Belajar dari pengalaman, selama
bekerja diperusahaan minyak asing, karyawan minyak bangsa Indonesia memelopori
perjuangan dibidang perminyakan, dengan mendirikan beberapa perusahaan minyak.
Salah satu dari peristiwa itu ialah terjadi pada tanggal 10 Desember 1957, di
kota Pangkalan Brandan Sumatera Utara sebuah perusahaan minyak nasional
berdiri, yang kemudian berkembang menjadi pertamina.[3]
Hampir semua pekerjaan dalam bidang perminyakan dilakukan oleh pekerja-pekerja
Indonesia yang berdasarkan pengalaman berpuluh-puluh tahun telah menjadi tenaga
ahli dalam bidang perminyakan, kecuali beberapa orang tenaga ahli Eropa yang
melaksanakan tugasnya dalam bidang-bidang khusus seperti bidang kimia (chemie)
dan sebagainya.[4]
Peristiwa sejarah yang monumental
ini merupakan salah satu landasan yang kokoh. Terutama didalam usaha
pengembangan kegiatan industri perminyakan di Indonesia selanjutnya. Dengan
tekad dan semangat yang kuat dan pengorbanan yang besar. Pengusahaan migas di
Indonesia dapat diarahkan menjadi sebuah An Integrated Oil Company, sehingga
pertamina mampu menjadi perusahaan yang besar, baik didalam segi dan yang dihasilkan,
maupun sumber energi uang disumbangkan untuk pembangunan.
Setelah berlalunya perjuangan fisik
itu mngambil alih, mengoperasikan serta membangun kembali kilang, instalasi dan
semua penyaluran BBM, serta lapangan-lapangan minyak yang hancur, perjuangan
lanjutan ialah meletakkan dasar-dasar hukum. Setelah Indonesia merdeka,
pengembangan dan kegiatan pengelolaan kekayaan migas dilandasi UUD 1945, Pasal
33.
Pengembangan yang lebih berarti
dibidang migas dicapai setelah masa Orde Baru, yang berasil menetapkan
kebijaksanaan yang terarah untuk mengoperasikan lapangan minyak lepas pantai,
mengembangkan kilang modern, dan memanfatkan gas untuk ekspor maupun keperluan
dalam negeri. Dengan sendirinya mitos yang semula mengecilkan arti dan
kemampuan Bangsa Indonesia mengelola migas yang Sophisticated itu telah runtuh.

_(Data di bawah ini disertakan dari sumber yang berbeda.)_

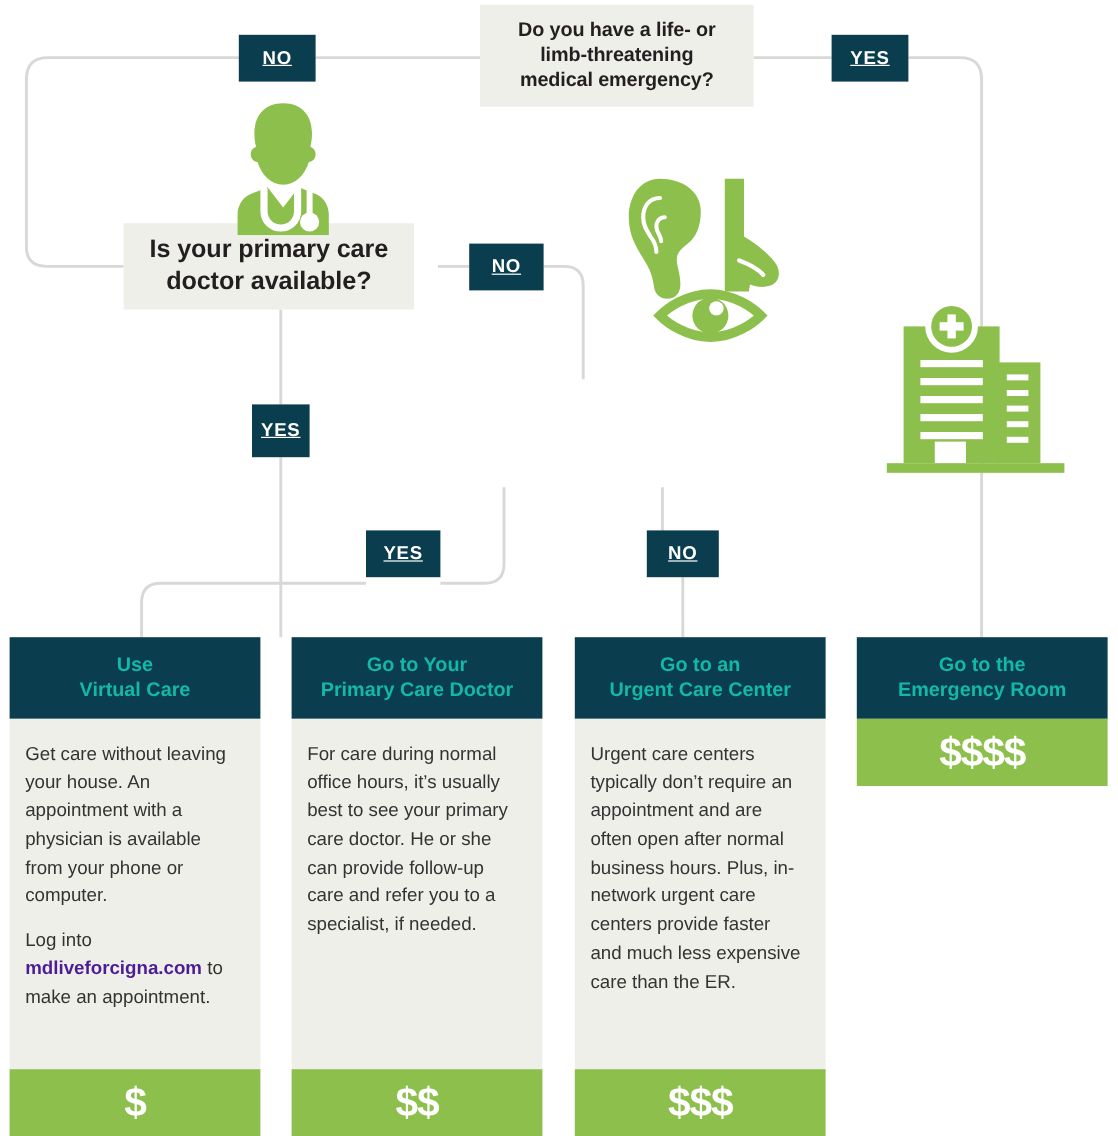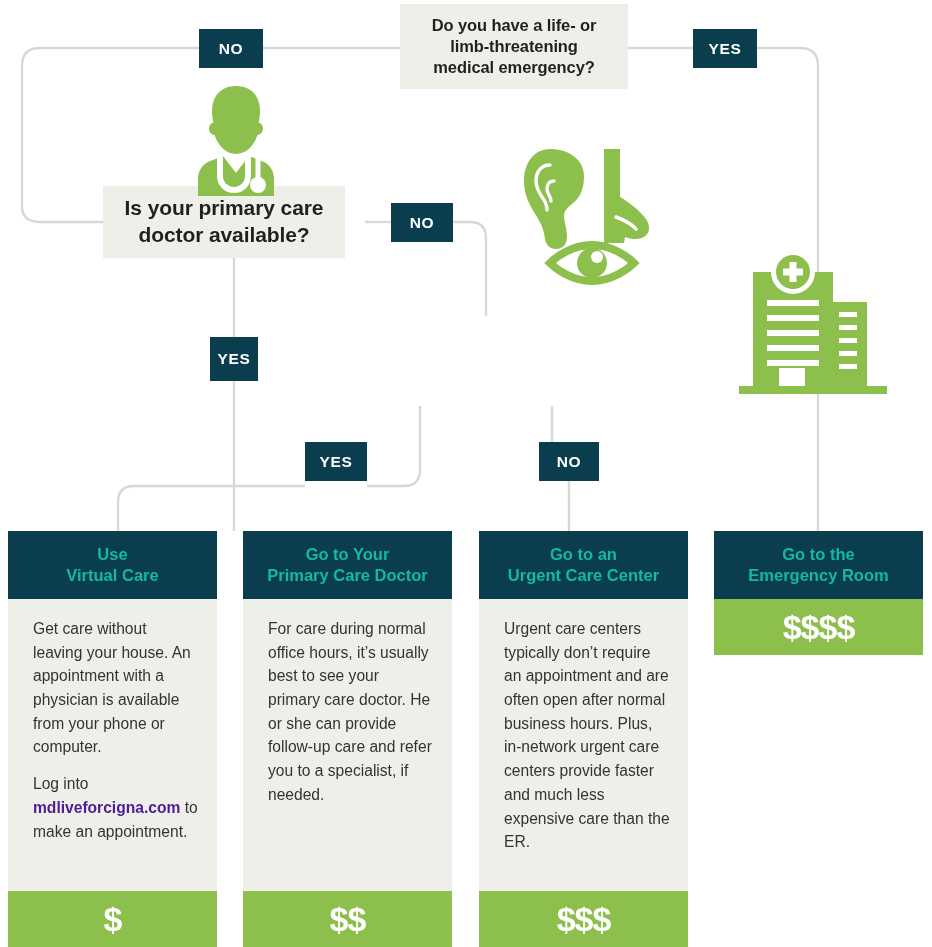--- a/index.html
+++ b/index.html
@@ -31,21 +31,21 @@
   .qnode span { display:block; padding: 0 20px; }
 
   
   .chip {
     position: absolute;
     background: #0a3d4d;
     color: #ffffff;
     font-weight: bold;
     font-size: 15.5px;
     letter-spacing: 0.6px;
-    display: flex; align-items: center; justify-content: center;
+    display: flex; align-items: center; justify-content: center; text-decoration: underline;
   }
   #chip-no-top    { left: 199px; top: 29px;  width: 64px; height: 39px; }
   #chip-yes-top   { left: 693px; top: 29px;  width: 64px; height: 39px; }
   #chip-no-pcp    { left: 391px; top: 203px; width: 62px; height: 39px; }
   #chip-yes-pcp   { left: 210px; top: 337px; width: 48px; height: 44px; }
   #chip-yes-rout  { left: 305px; top: 442px; width: 62px; height: 39px; }
   #chip-no-rout   { left: 539px; top: 442px; width: 60px; height: 39px; }
 
   
   .icon-wrap { position: absolute; }
@@ -65,21 +65,21 @@
     color: #14b8a6;
     font-weight: bold;
     font-size: 16.5px;
     line-height: 1.3;
     text-align: center;
     height: 68px;
     display: flex; align-items: center; justify-content: center;
   }
   .card-body {
     background: #efefea;
-    padding: 18px 18px 14px 25px;
+    padding: 18px 18px 14px 13px;
     height: 292px;
     color: #333333;
     font-size: 15.6px;
     line-height: 1.52;
   }
   .card-body p { margin-bottom: 13px; }
   .card-body p:last-child { margin-bottom: 0; }
   .weblink { color: #4c1d95; font-weight: bold; }
   .card-cost {
     background: #8cbf4b;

Indonesia pada masa kini mampu menjadi produsen LNG terbesar di dunia dan
berswasembada didalam pengadaan BBM dan menjual produk kilang keluar negeri.

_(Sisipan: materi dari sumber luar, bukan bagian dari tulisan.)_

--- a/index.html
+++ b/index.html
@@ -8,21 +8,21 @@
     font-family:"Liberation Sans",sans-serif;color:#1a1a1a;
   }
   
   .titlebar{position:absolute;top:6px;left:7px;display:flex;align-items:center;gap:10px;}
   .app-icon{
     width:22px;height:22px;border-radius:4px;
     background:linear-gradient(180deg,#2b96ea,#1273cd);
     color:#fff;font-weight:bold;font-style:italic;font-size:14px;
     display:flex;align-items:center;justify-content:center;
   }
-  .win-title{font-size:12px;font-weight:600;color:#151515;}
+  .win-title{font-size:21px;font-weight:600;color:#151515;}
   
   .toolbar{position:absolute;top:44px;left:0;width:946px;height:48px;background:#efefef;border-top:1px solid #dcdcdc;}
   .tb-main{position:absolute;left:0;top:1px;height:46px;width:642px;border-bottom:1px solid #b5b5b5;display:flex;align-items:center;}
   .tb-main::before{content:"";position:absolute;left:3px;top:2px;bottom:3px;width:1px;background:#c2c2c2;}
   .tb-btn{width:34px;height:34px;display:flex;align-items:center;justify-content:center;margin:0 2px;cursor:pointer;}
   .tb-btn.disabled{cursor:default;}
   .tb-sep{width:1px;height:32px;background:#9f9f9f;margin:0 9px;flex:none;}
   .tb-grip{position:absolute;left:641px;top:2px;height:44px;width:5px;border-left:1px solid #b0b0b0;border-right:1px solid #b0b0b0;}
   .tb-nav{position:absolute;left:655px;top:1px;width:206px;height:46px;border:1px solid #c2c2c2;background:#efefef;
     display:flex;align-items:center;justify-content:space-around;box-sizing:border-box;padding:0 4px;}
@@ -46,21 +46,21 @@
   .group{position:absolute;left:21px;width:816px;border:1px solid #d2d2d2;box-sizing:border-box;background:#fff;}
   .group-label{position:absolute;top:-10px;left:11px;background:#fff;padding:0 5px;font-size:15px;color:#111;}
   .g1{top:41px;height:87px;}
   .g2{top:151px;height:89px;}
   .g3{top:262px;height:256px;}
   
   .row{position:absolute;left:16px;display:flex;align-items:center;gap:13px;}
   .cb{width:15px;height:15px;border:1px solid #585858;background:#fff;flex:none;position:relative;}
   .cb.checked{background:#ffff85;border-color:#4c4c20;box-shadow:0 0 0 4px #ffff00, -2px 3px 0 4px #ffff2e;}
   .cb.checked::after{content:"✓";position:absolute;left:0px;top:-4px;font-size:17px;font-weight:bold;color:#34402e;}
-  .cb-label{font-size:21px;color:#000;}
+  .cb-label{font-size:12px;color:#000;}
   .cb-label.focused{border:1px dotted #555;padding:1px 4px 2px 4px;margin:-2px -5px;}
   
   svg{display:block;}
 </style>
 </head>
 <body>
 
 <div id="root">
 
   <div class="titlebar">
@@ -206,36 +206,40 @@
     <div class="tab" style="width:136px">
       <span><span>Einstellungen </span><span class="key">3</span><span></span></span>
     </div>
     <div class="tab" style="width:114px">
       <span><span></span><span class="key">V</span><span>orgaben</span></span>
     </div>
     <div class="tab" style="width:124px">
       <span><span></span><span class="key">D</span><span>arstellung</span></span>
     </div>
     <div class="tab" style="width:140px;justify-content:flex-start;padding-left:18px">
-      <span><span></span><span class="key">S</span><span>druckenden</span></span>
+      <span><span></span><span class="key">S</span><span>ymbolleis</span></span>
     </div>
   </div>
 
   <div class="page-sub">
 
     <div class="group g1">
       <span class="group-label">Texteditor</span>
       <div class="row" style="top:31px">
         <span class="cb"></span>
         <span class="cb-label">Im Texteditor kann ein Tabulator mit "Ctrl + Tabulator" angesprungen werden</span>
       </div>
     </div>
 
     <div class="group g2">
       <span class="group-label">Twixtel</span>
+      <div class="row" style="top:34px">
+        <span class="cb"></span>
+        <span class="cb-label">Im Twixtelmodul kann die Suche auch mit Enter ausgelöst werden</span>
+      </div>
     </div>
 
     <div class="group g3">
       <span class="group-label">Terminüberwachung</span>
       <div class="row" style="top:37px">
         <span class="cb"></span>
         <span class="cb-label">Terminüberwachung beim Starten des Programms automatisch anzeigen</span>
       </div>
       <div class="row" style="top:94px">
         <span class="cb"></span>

Sejarah perjuangan minyak dan gas
bumi, terutama setelah masa 1945, penuh dengan liku-liku dan semanhat
patriotisme yang tinggi. Bagi generasi muda yang dilahirkan setelah masa
perjuangan proklamasi, sudah barang tentu tidak mengalami masa yang penuh
dengan tantangan itu.
Sebagai sumberdaya alam asli Indonesia
perminyakan ini membawa dampak yang posifif ataupun negatif. Dampak positifnya
dirasakan oleh kaum terpelajar yang dapat mempelajari mengenai perminyakan yang
telah diterapkan oleh negara asing di Inonesia. Namun dampak negatifnya masih
terasa sampai sekarang terbukti dengan adanya perjanjian antara negara-negara
asing dengan Indonesia, namun tidak begitu menguntungkan untuk pihak Indonesia.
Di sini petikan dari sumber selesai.